**Assignment:** Retype the range from the line holding "Kyoei Orions- Writing" to the last line of the listing, inclusive, exactly as it appears and with nothing else.
(Given records)
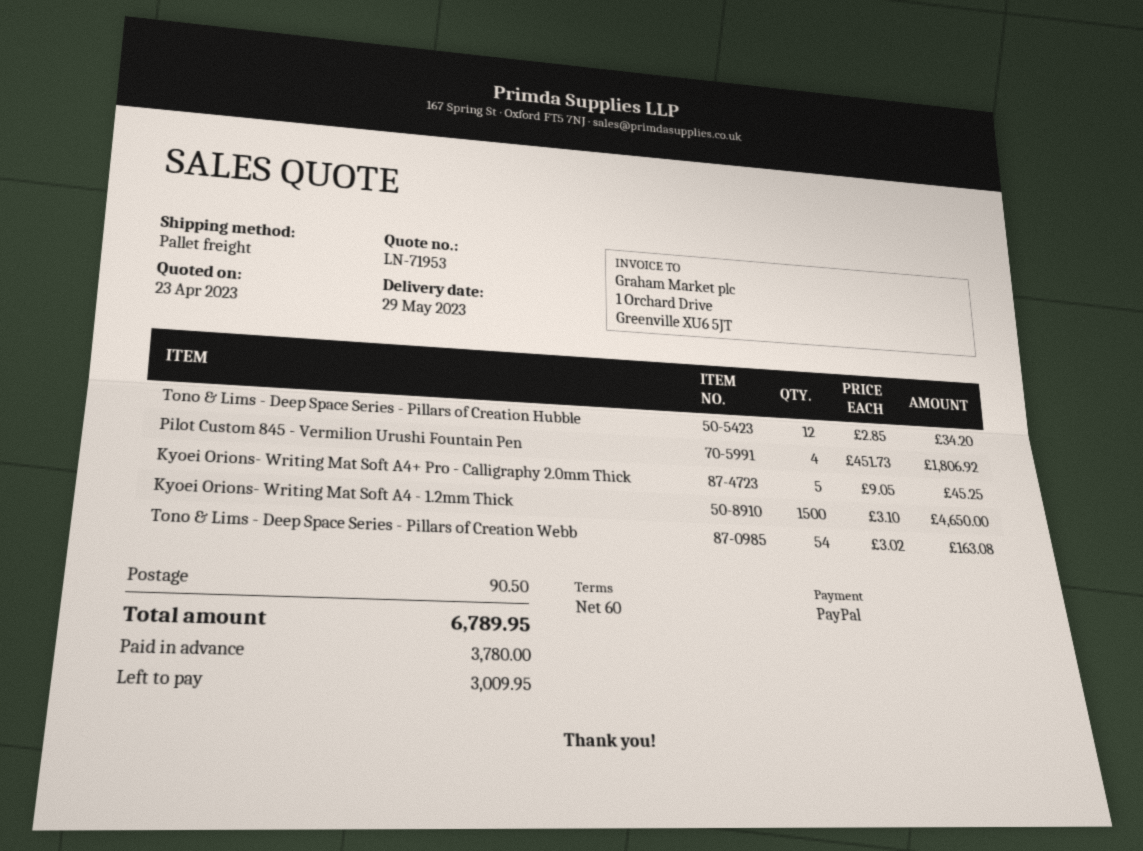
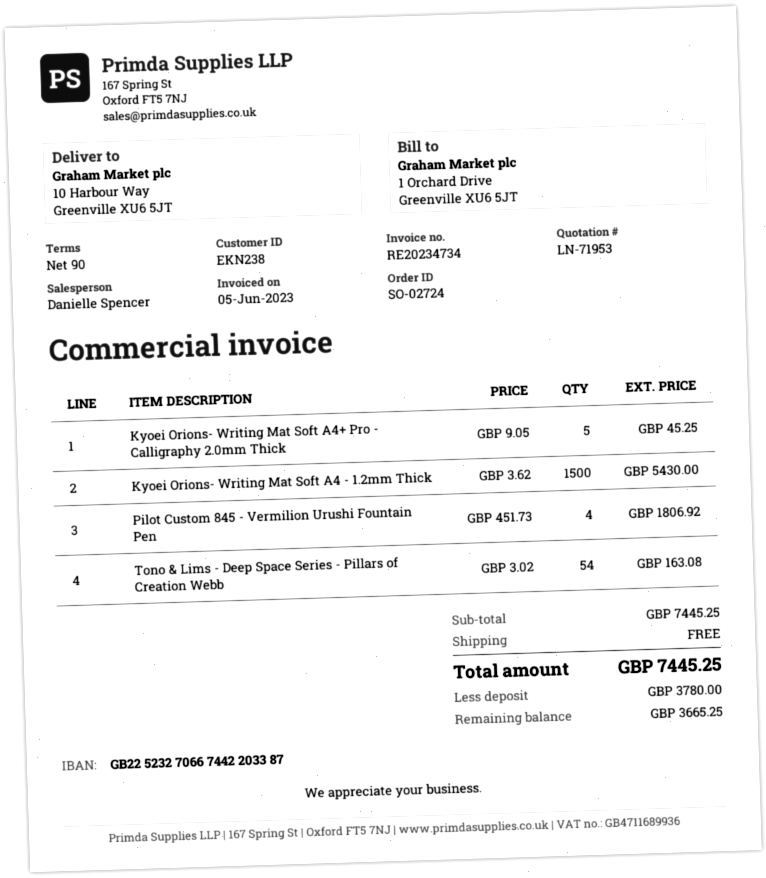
payment terms: 60 days -> 90 days
Tono & Lims - Deep Space Series - Pillars of Creation Hubble: 12 x 2.85 = 34.20 -> none
Kyoei Orions- Writing Mat Soft A4 - 1.2mm Thick: 1500 x 3.10 = 4650.00 -> 1500 x 3.62 = 5430.00
shipping: 90.50 -> 0.00
total: 6789.95 -> 7445.25
balance: 3009.95 -> 3665.25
(End Given records)
**Written answer:**
Kyoei Orions- Writing Mat Soft A4 - 1.2mm Thick: 1500 x 3.10 = 4650.00 -> 1500 x 3.62 = 5430.00
shipping: 90.50 -> 0.00
total: 6789.95 -> 7445.25
balance: 3009.95 -> 3665.25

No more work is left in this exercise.